**EXERCISE**
Your answer should be every line below that includes the word "missing".

**DATA EXTRACT**
━━━

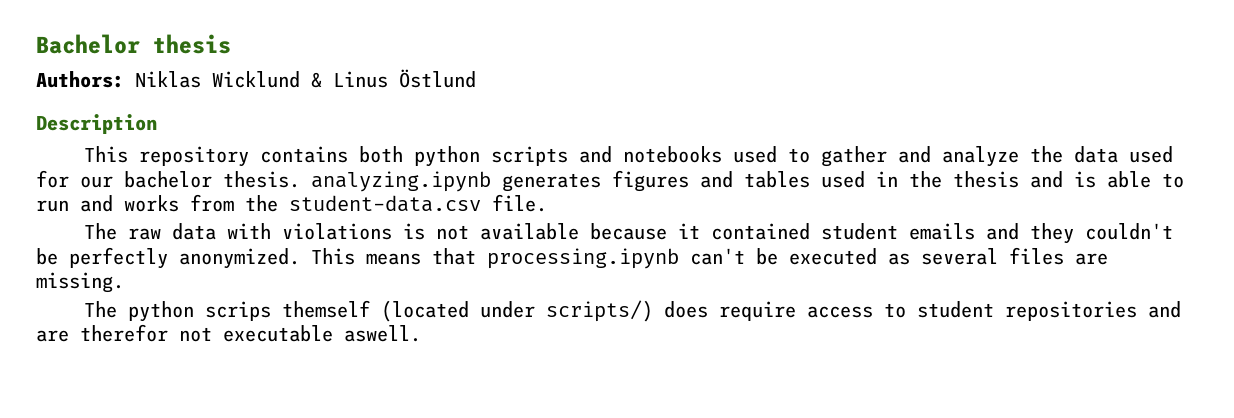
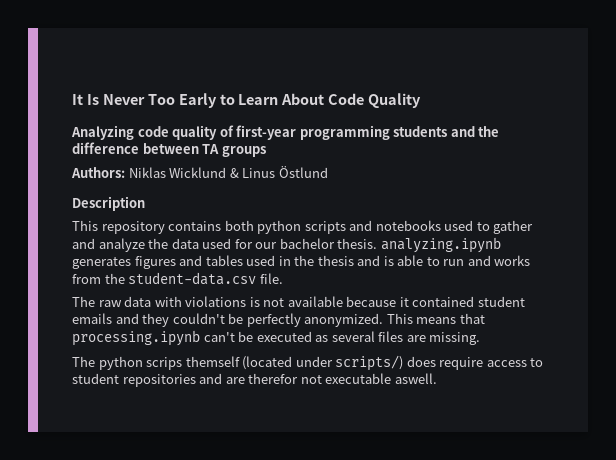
- Bachelor thesis
+ It Is Never Too Early to Learn About Code Quality
+ Analyzing code quality of first-year programming students and the difference between TA groups

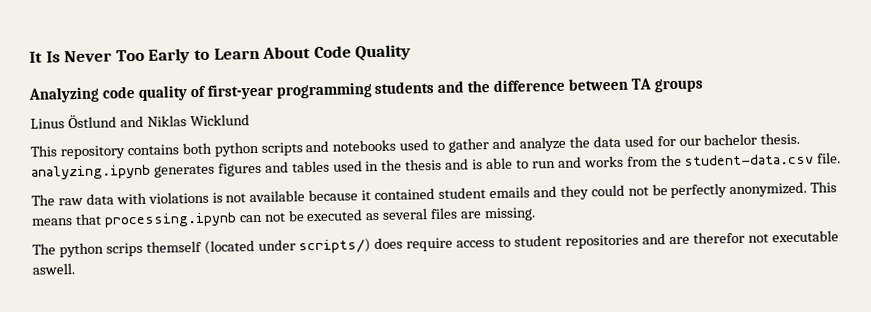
- Authors: Niklas Wicklund & Linus Östlund
- Description
+ Linus Östlund and Niklas Wicklund
- The raw data with violations is not available because it contained student emails and they couldn't be perfectly anonymized.
+ The raw data with violations is not available because it contained student emails and they could not be perfectly anonymized.
- This means that processing.ipynb can't be executed as several files are missing.
+ This means that processing.ipynb can not be executed as several files are missing.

━━━

**OUTPUT OF THE EXERCISE**
- This means that processing.ipynb can't be executed as several files are missing.
+ This means that processing.ipynb can not be executed as several files are missing.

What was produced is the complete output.